All I knew was the rain.

It came down hard, cold, and steady, the kind of Boston rain that feels less like weather and more like punishment.

It slid down the back of my neck, soaked the cuffs of my sleeves, and turned the cemetery dirt into a thick dark mess beneath my knees.

My black umbrella was useless.

The wind kept grabbing it and twisting it sideways, so every few seconds the rain slapped my face as if the whole sky was angry that I had come back again.

In front of me stood a polished black marble headstone.

Alessandro Vittorio Duca.

Beloved Son.

1994–2025.

The letters blurred until they looked like they were moving.

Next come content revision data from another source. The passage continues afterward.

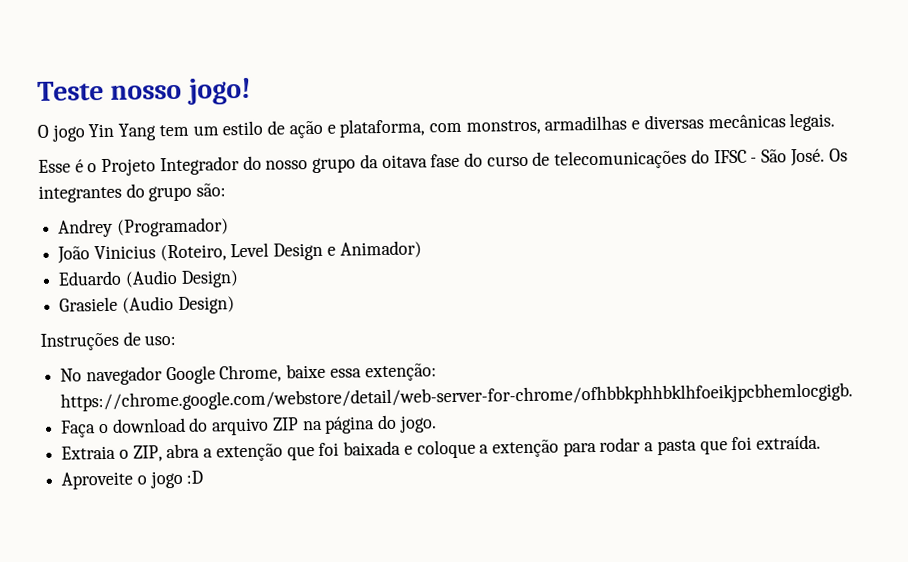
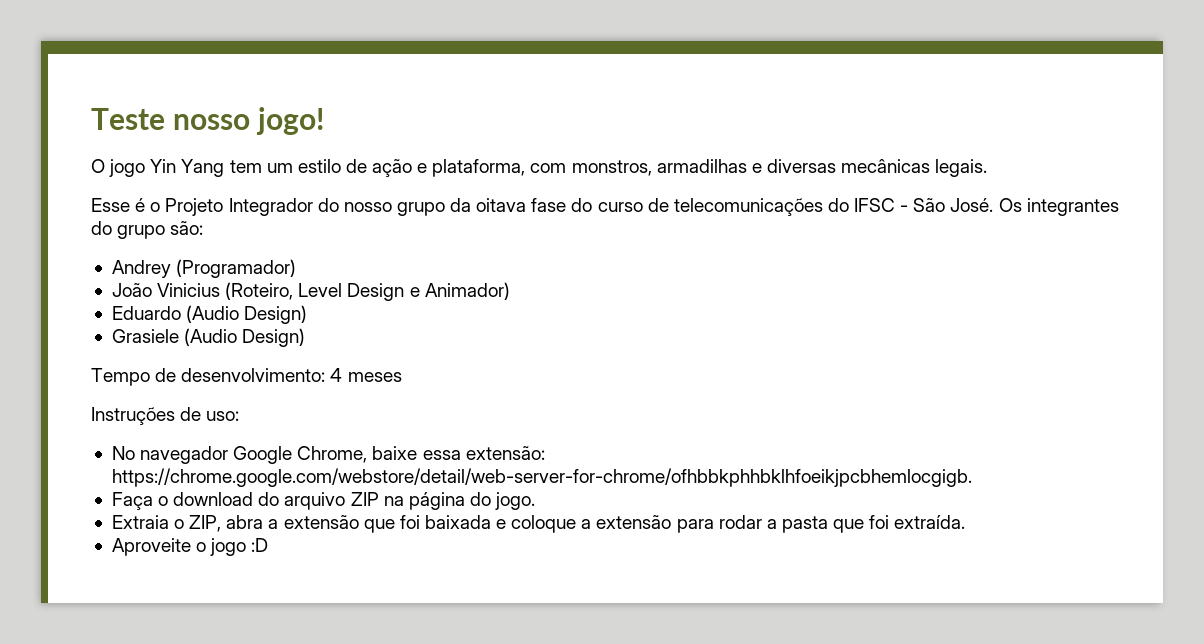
(235, 305) none -> [91,368,402,386] // Tempo de desenvolvimento: 4 meses
[364,363,437,382] extenção: -> [465,446,545,460] extensão:
[215,443,283,462] extenção -> [283,515,359,529] extensão
[491,439,559,458] extenção -> [596,515,672,529] extensão

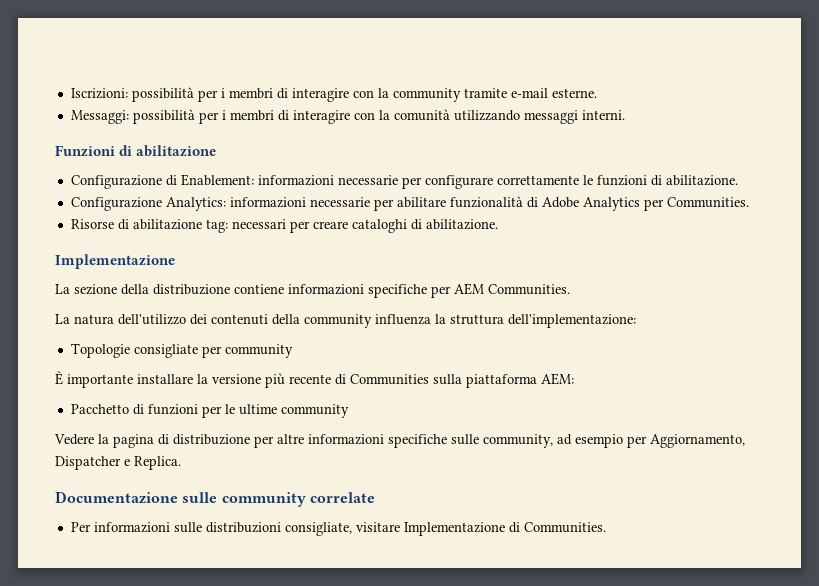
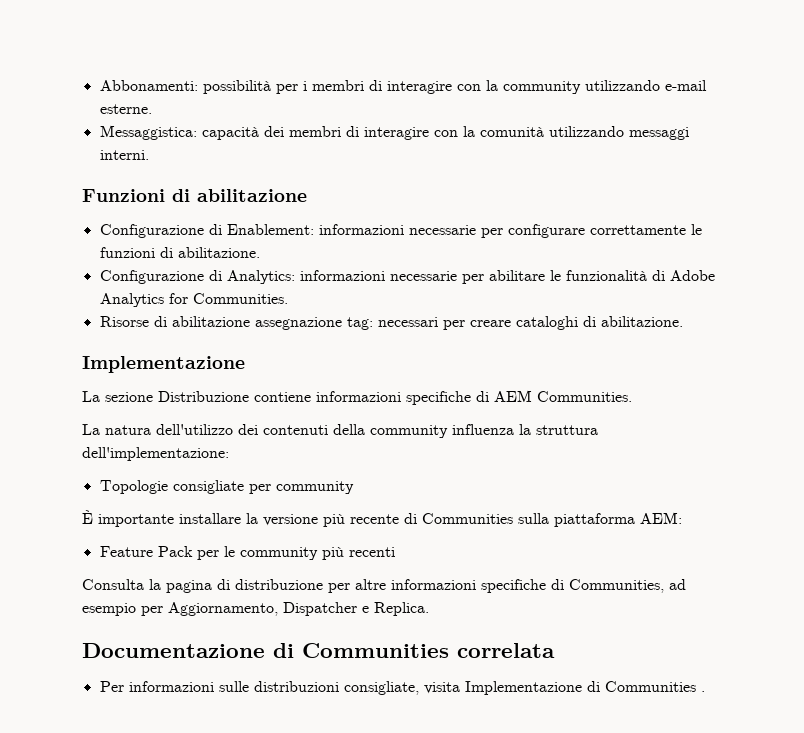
[70,88,128,99] Iscrizioni: -> [99,80,198,91] Abbonamenti:
[463,88,507,98] tramite -> [584,80,660,91] utilizzando
[70,109,226,124] Messaggi: possibilità per i -> [99,125,284,140] Messaggistica: capacità dei
(162, 204) none -> [208,270,222,281] di
(446, 202) none -> [549,270,561,281] le
[643,199,664,211] per -> [168,293,188,304] for
(202, 224) none -> [254,317,342,330] assegnazione
[121,284,230,295] della distribuzione -> [158,391,249,402] Distribuzione
[431,286,451,298] per -> [476,391,489,402] di
[70,404,198,415] Pacchetto di funzioni -> [99,546,193,557] Feature Pack
[238,404,349,418] [54,434,94,445] ultime community // Vedere -> [239,547,395,560] [82,579,144,590] community più recenti // Consulta
[451,434,553,448] sulle community, -> [551,579,664,593] di Communities,
[182,492,375,507] sulle community correlate -> [273,643,555,658] di Communities correlata
[355,522,400,532] visitare -> [423,682,460,694] visita
[523,522,606,533] Communities. -> [604,681,705,692] Communities .

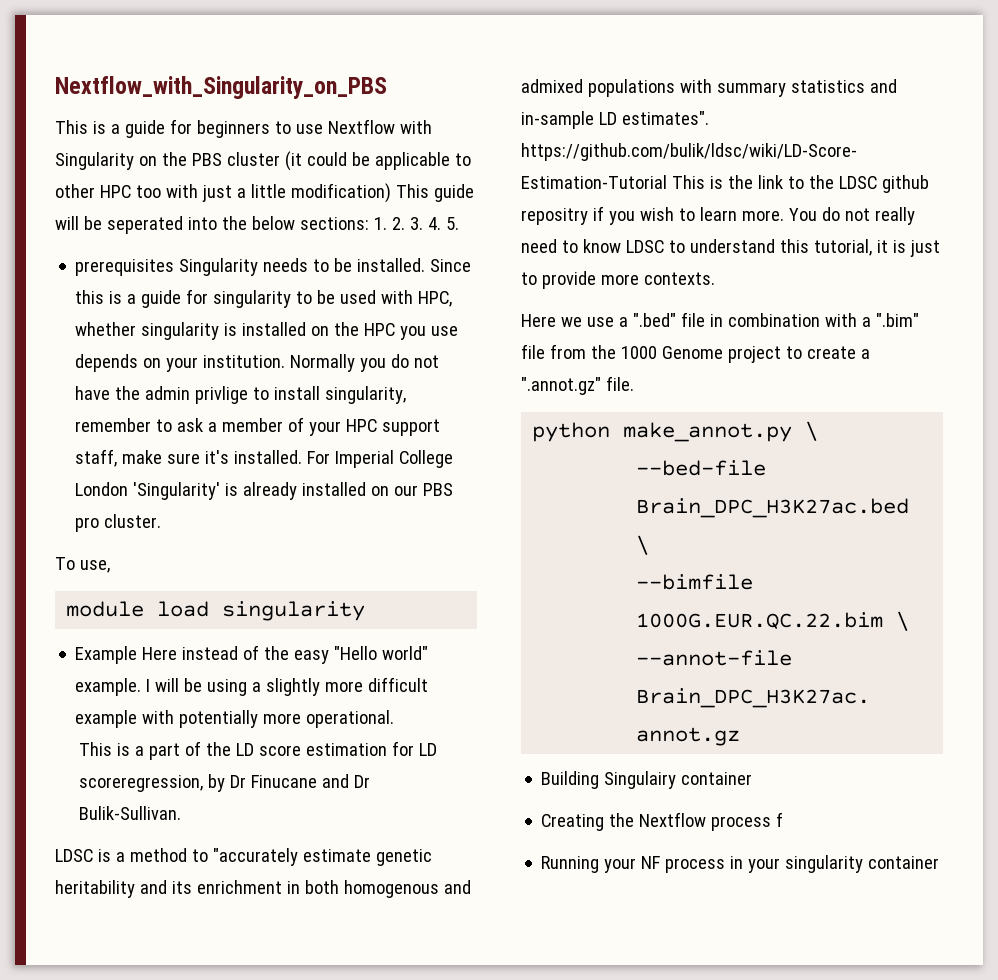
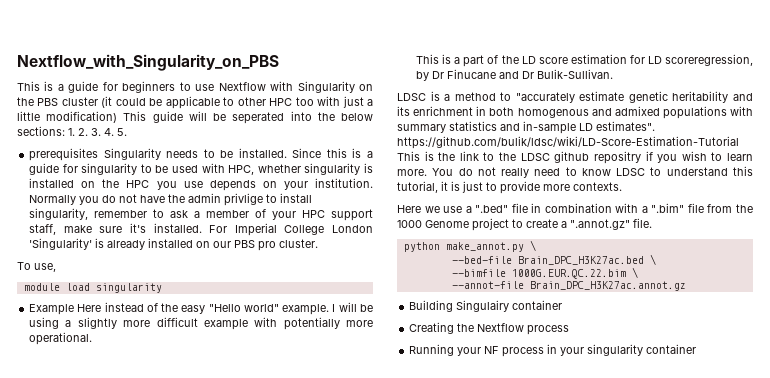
[776,812,784,827] f -> (570, 330) none

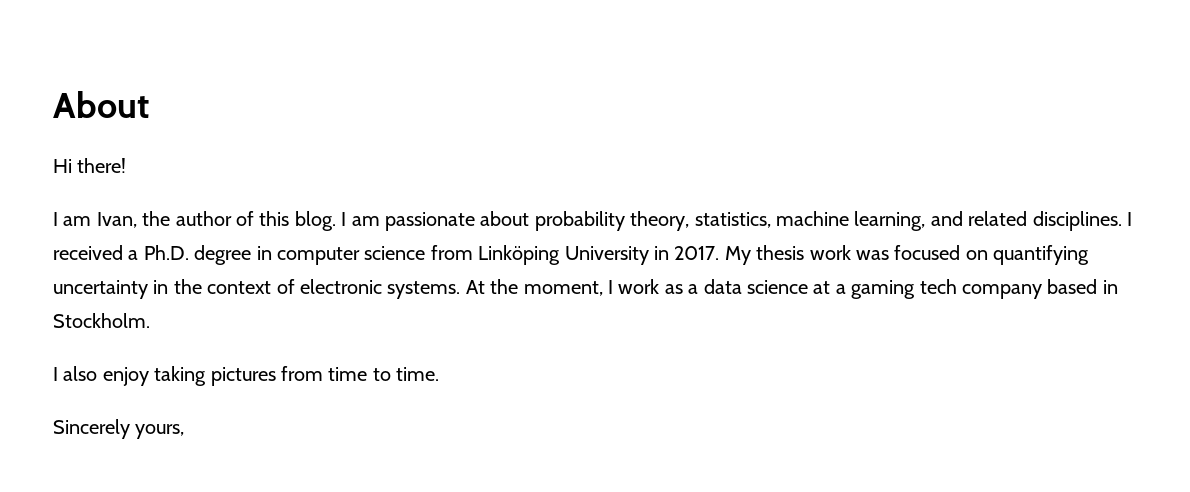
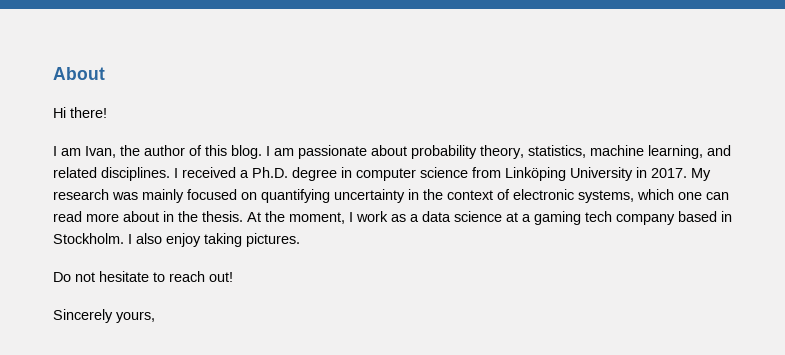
[756,245,889,260] thesis work was -> [53,189,184,203] research was mainly
[387,281,461,299] systems. -> [578,189,729,203] [53,211,243,222] systems, which one can read more about in the thesis.
(150, 320) // -> (124, 238) none
[210,366,440,386] pictures from time to time. -> [246,233,300,247] [53,271,233,282] pictures. // Do not hesitate to reach out!

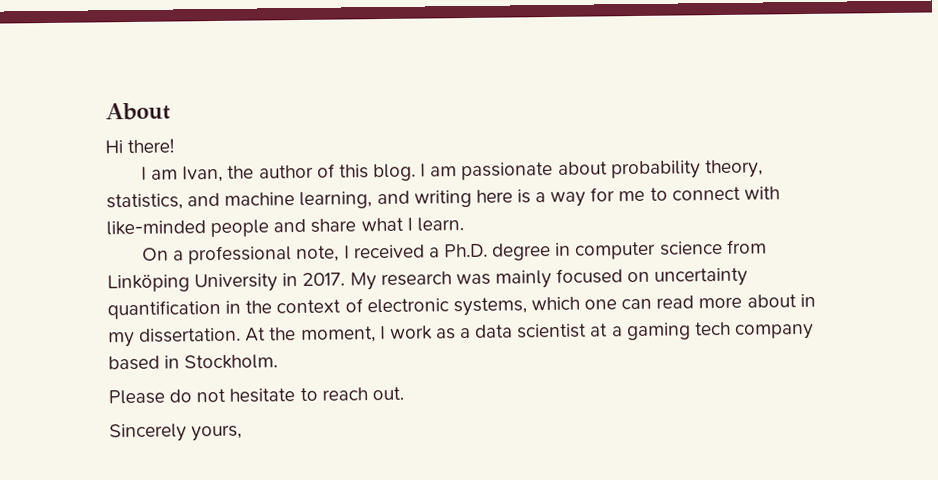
(586, 151) none -> [187,192,221,207] and
[53,167,170,181] related disciplines. -> [413,186,780,208] [106,217,464,238] [142,245,340,265] writing here is a way for me to connect with like-minded people and share what I learn. // On a professional note,
[261,189,405,203] quantifying uncertainty -> [654,267,749,287] [107,299,221,320] uncertainty quantification
[178,211,243,222] the thesis. -> [108,327,242,348] my dissertation.
[454,211,502,222] science -> [517,323,588,339] scientist
[128,233,300,247] [53,272,71,282] I also enjoy taking pictures. // Do -> [108,389,193,405] // Please do
[209,272,233,282] out! -> [371,386,404,401] out.

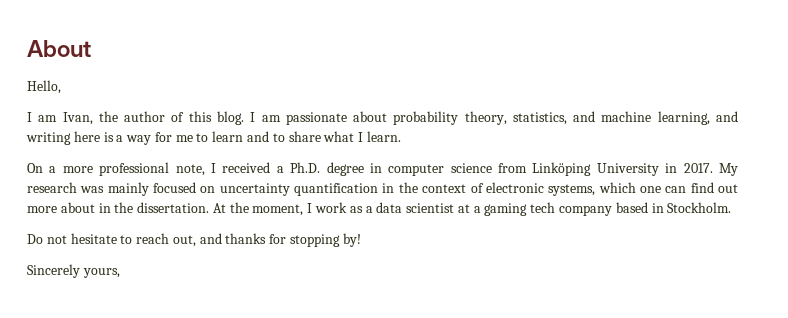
[105,138,175,154] Hi there! -> [27,80,61,94] Hello,
[671,186,780,201] [106,218,307,238] connect with like-minded people and -> [212,131,285,142] learn and to
(185, 255) none -> [62,166,93,173] more
[656,295,695,309] read -> [690,182,739,193] find out
[108,331,135,348] my -> [114,202,134,213] the
[108,389,193,405] Please do -> [27,234,43,244] Do
[371,386,404,401] out. -> [172,233,361,247] out, and thanks for stopping by!

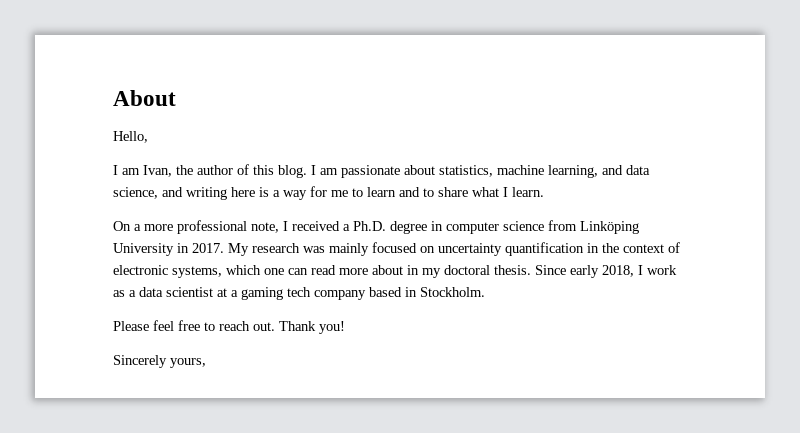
[393,111,710,125] probability theory, statistics, and machine learning, -> [439,165,650,178] [113,187,158,199] statistics, machine learning, and data science,
[690,182,739,193] find out -> [311,265,336,275] read
[114,202,304,216] the dissertation. At the moment, -> [422,265,634,278] my doctoral thesis. Since early 2018,
[27,233,361,247] Do not hesitate to reach out, and thanks for stopping by! -> [113,320,345,334] Please feel free to reach out. Thank you!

I blinked, wiped my cheek with the heel of my palm, and saw his name clearly again.

That hurt worse.

A name on stone is a different kind of final.

A name on stone tells you the world has made a decision and you are the last person still arguing.

It had been six months.

Six months since his right-hand man came to my apartment and stood in my living room without taking off his coat.

Six months since he told me there had been an explosion at one of Alessandro’s warehouses near the Boston Harbor.

Six months since he handed me a death certificate, a velvet box with the burned watch I had bought for Alessandro’s birthday, and a check folded inside a white envelope.

The check was more money than I had ever seen in my life.

I never cashed it.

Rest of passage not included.